- About this task
Could you copy exactly the lines from the start of the records through the one containing "tax: 6.5% = 1103.31 -> 6.5% = 969.35", both included, and leave out the pictures?

───── Extracted entries ─────

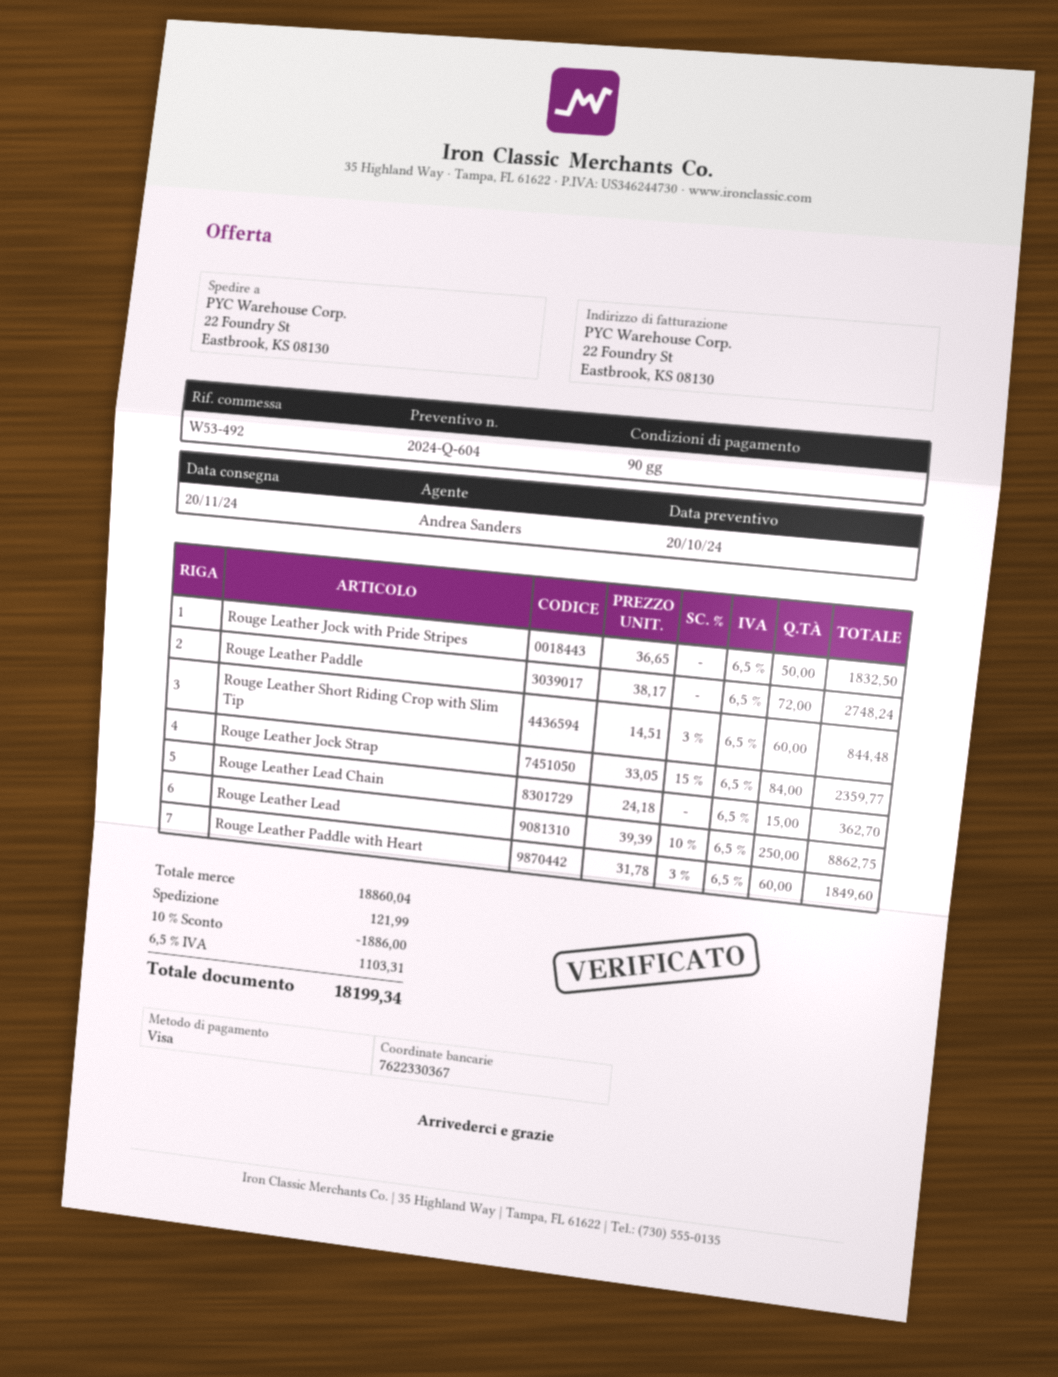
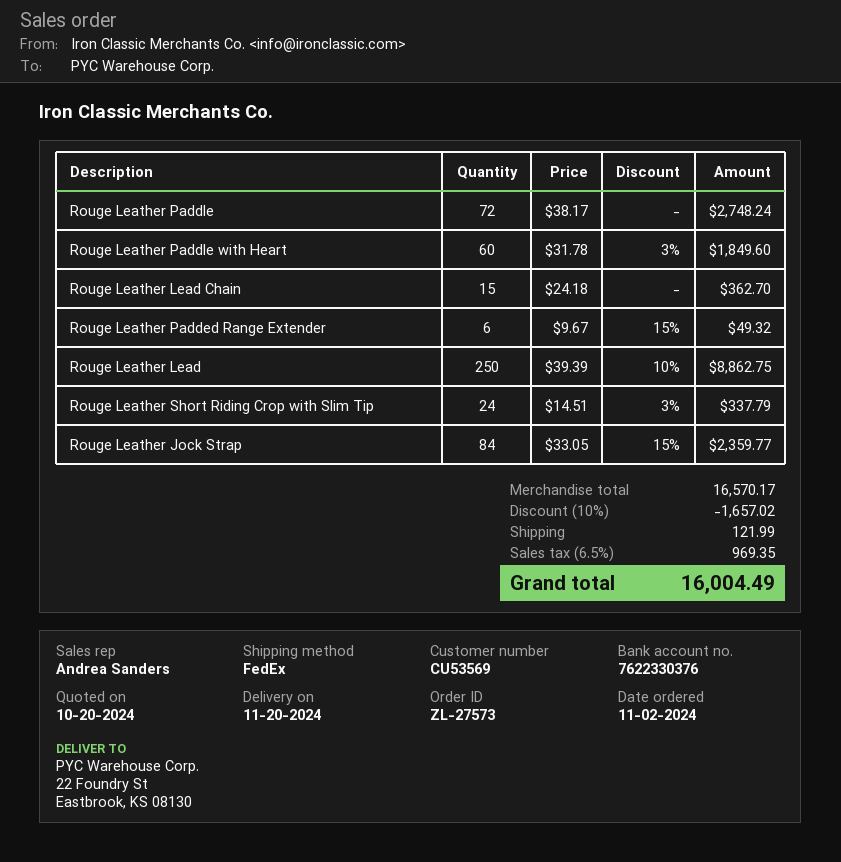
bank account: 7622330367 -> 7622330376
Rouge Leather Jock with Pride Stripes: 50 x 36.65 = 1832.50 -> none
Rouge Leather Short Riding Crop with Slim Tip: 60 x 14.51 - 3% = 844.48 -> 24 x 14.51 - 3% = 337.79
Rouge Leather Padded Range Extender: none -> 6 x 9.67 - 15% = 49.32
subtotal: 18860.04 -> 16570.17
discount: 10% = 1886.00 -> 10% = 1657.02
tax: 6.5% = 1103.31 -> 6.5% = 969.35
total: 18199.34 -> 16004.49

─────

- Output
bank account: 7622330367 -> 7622330376
Rouge Leather Jock with Pride Stripes: 50 x 36.65 = 1832.50 -> none
Rouge Leather Short Riding Crop with Slim Tip: 60 x 14.51 - 3% = 844.48 -> 24 x 14.51 - 3% = 337.79
Rouge Leather Padded Range Extender: none -> 6 x 9.67 - 15% = 49.32
subtotal: 18860.04 -> 16570.17
discount: 10% = 1886.00 -> 10% = 1657.02
tax: 6.5% = 1103.31 -> 6.5% = 969.35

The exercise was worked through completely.